Results: Here, we present two complementary approaches to tackle this problem. First, we propose the SuperGenome concept for the computation of a common coordinate system for all genomes in a multiple alignment. This coordinate system allows for the consistent placement of genome annotations in the presence of insertions, deletions and rearrangements. Second, we present the GenomeRing visualization that, based on the SuperGenome, creates an interactive overview visualization of the multiple genome alignment in a circular layout. We demonstrate our methods by applying them to an alignment of Campylobacter jejuni strains for the discovery of genomic islands as well as to an alignment of Helicobacter pylori, which we visualize in combination with gene expression data.
Availability: GenomeRing and example data is available at http://it.inf.uni-tuebingen.de/software/genomering/
Contact: kay.nieselt@uni-tuebingen.de
1 INTRODUCTION
Advances in high-throughput sequencing technologies have dramatically increased the speed at which genomes are sequenced (Bennet, 2004; Droege and Hill, 2008; Porreca et al., 2006; Eid et al., 2009; Rothberg et al., 2011). This led to the establishment of large-scale genome sequencing projects such as the 1000 genomes project (Durbin et al., 2010), the 1001 genomes project in Arabidopsis thaliana (Weigel and Mott, 2009), the 10K genomes project (Haussler et al., 2009), which aims at sequencing vertebrate genomes, the insect genomes initiative i5k (Robinson et al., 2011) as well as many projects sequencing prokaryotic species, often at the level of individual strains. The genome sequencing projects are conducted with different long-term goals.
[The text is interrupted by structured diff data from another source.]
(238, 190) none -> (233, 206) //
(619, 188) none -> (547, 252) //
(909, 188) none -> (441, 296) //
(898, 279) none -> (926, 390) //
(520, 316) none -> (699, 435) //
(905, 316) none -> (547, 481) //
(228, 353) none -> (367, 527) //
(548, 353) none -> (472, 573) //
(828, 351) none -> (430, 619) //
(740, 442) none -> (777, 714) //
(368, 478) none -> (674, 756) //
While the 10K and i5k initiatives aim at collecting genomes across a large part of the tree of vertebrates and insects, respectively, the 1000 and 1001 genome projects focus on genetic variation within one species. Regarding the prokaryotic species, genome projects often focus on this latter aspect, comparing different strains of bacteria with the goal of understanding the genetic basis of pathogenicity and drug resistance, the adaptability to environments, the extent of horizontal gene transfer as well as to elucidate the architectural diversity of bacterial genomes.
Parallel to the increase in genomic data with the development of new sequencing technologies, powerful visualization tools have been developed and continue being developed. An excellent review on methods as well as the challenges of visualizing genomes has recently been published by Nielsen et al. (2010). Generally, one can distinguish two approaches to the visualization of genomes: A single genome is visualized (often in comparison to a reference genome), or multiple genomes are compared. In the first case, genome browsers are typically utilized, which represent the genome linearly and can display multiple variables in parallel ‘tracks’ aligned to the genomic coordinates. Such tracks can contain annotation, experimental, or statistical data.
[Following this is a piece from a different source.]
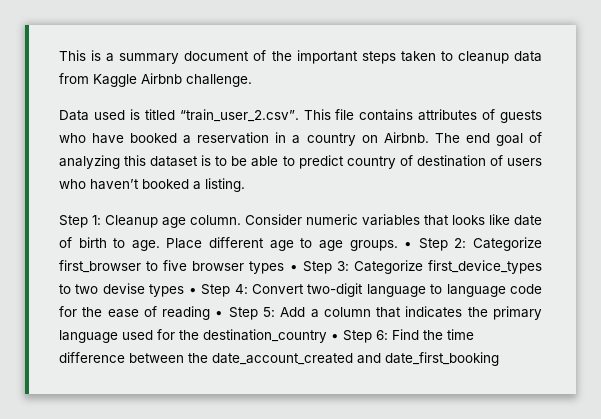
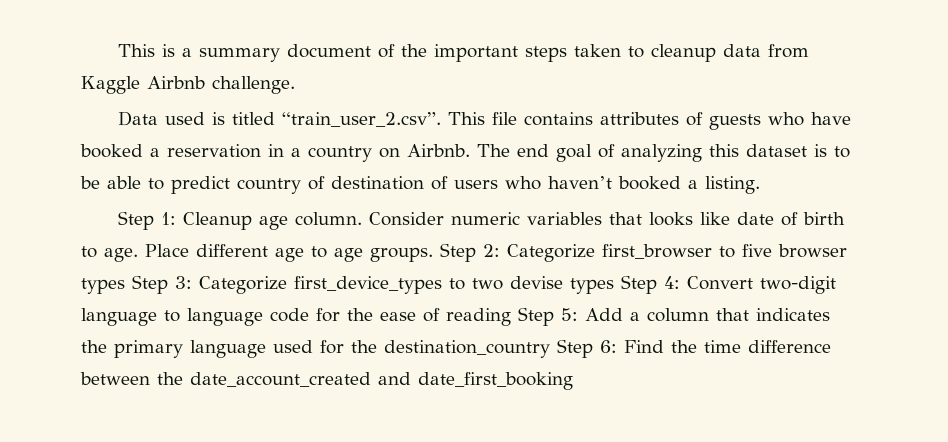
[404,242,413,248] • -> (433, 254) none
[289,265,298,271] • -> (125, 286) none
[188,288,197,294] • -> (614, 286) none
[215,311,224,317] • -> (511, 317) none
[331,334,339,340] • -> (550, 349) none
For the comparison of multiple genomes, the same linear approach as applied by genome browsers can be used. A typical example is the viewer integrated into Mauve (Darling et al., 2004). However, large changes such as inversions can quickly lead to visual clutter, and it can be difficult to deduce similarities and differences between genomes from the visualization. Some genome viewers employ a circular approach to visualize one genome with annotation and experimental data, or to present an alignment of several genomes. Circos (Krzywinski et al., 2009) is one of the most often used circular genome visualization tools. It displays genomic data as a circular plot, in which the relationships of genomic elements are displayed using arcs. It is, therefore, particularly useful for visualizing variation within one genome, but it can also be applied to visualize the relationship of several genomes. While Circos without doubt produces aesthetically very attractive figures, it has the major disadvantage of only presenting a static, non-interactive view of the data.
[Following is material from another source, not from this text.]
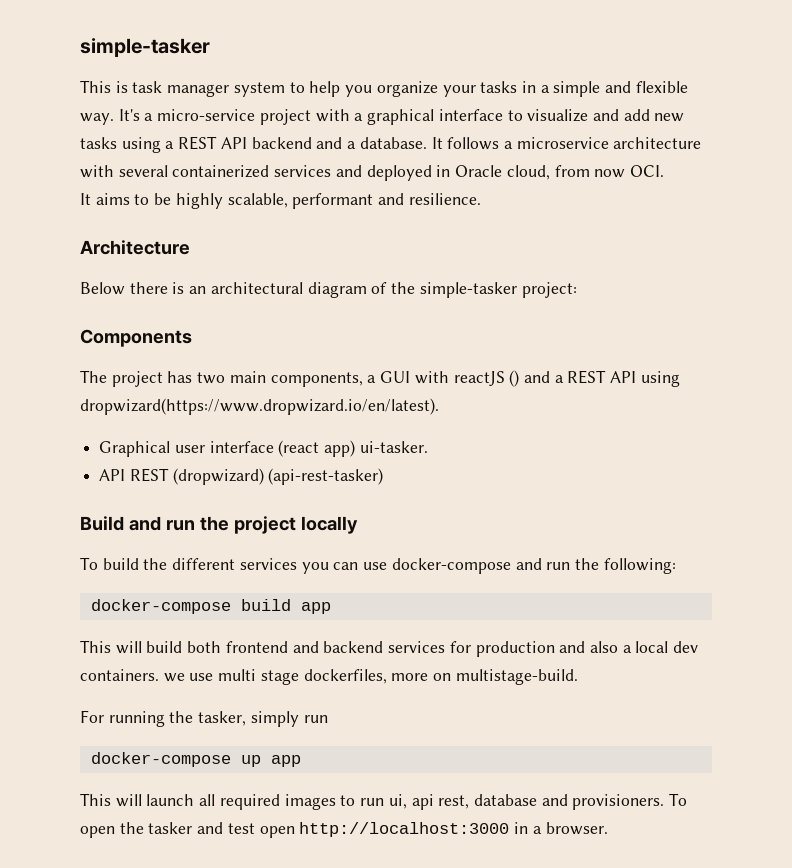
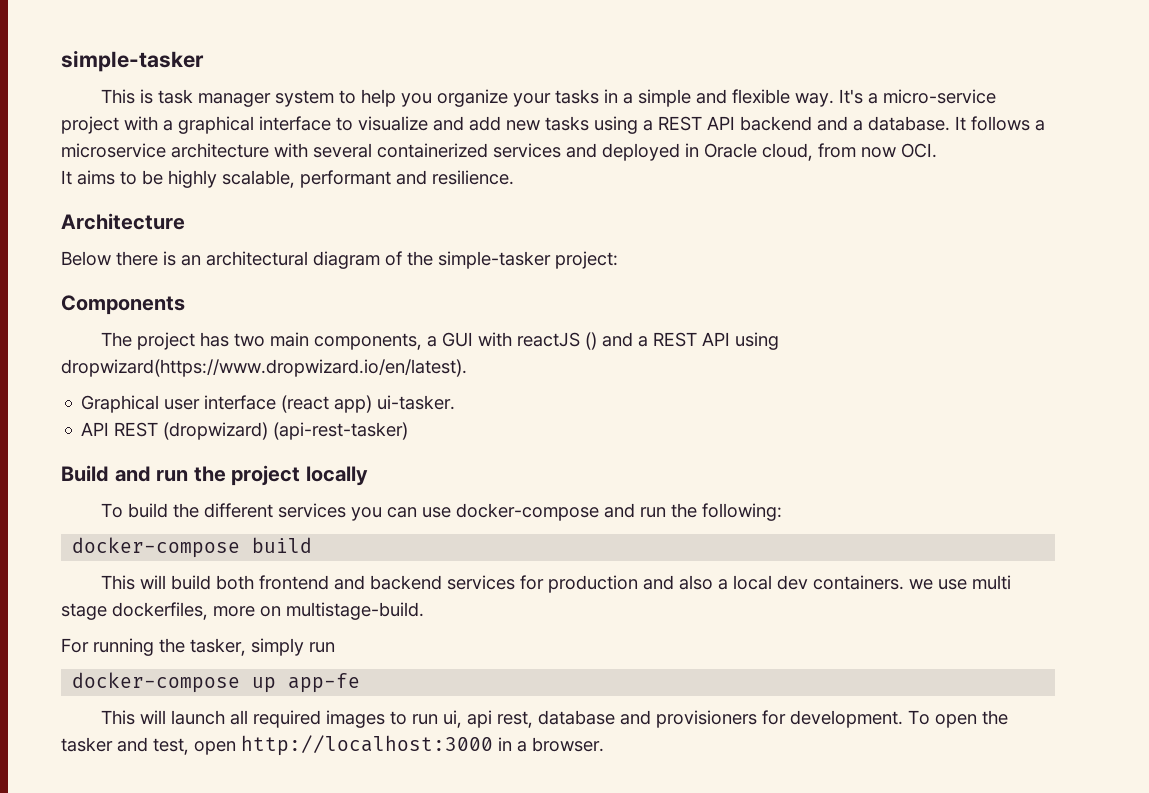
[300,602,331,614] app -> (313, 545) none
[270,755,301,767] app -> [288,673,361,693] app-fe
[572,794,665,810] provisioners. -> [655,710,903,728] provisioners for development.
[227,823,255,834] test -> [153,738,189,755] test,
Further circular genome viewers are MEDEA (Broad Institute, 2009) and MizBee (Meyer et al., 2009). Another circular approach is taken by the BLAST Ring Image Generator (BRIG) that visualizes multiple prokaryotic genomes (Alikhan et al., 2011). Each genome is compared to a reference genome using BLAST. The hits between each genome and the reference are then visualized as concentric rings using different colors for each genome. Additional rings, representing meta information, such as GC content, can be added. Its main focus is to accompany sequencing projects, in particular to handle and visualize assembly data.
Though a number of excellent visualization and analysis tools are already available for researchers working with multiple genome sequences [see Nielsen et al. (2010) for a review], an important obstacle remains to be overcome. While genomes in studies of strain diversity are usually highly similar, sharing long stretches of conserved sequence, they still show differences due to larger events such as inversions, translocations and insertions/deletions. In the context of such differences, researchers are faced with the problem of mapping existing annotations as well as experimental data to each of the aligned genomes in a consistent manner. The coordinate transformations necessary to visualize annotations in the context of alignments are implemented implicitly in programs that deal with the analysis and visualization of alignments, such as Mauve, tools in the VISTA suite (Frazer et al., 2004), or others. However, as the basis for our proposed visualization, we need an approach that allows us to explicitly generate a joint coordinate system that can be used to consistently specify coordinates of annotations (and also of experimental data such as mapped sequencing reads or RNAseq expression graphs), which can be used independently from a specific analysis or visualization software. In addition, many existing methods require the specification of one ‘reference’ genome that is afforded a special status (e.g. coordinates within insertions with regard to that reference can not be expressed), which we consider an artifact of the method rather than a choice based on biological facts.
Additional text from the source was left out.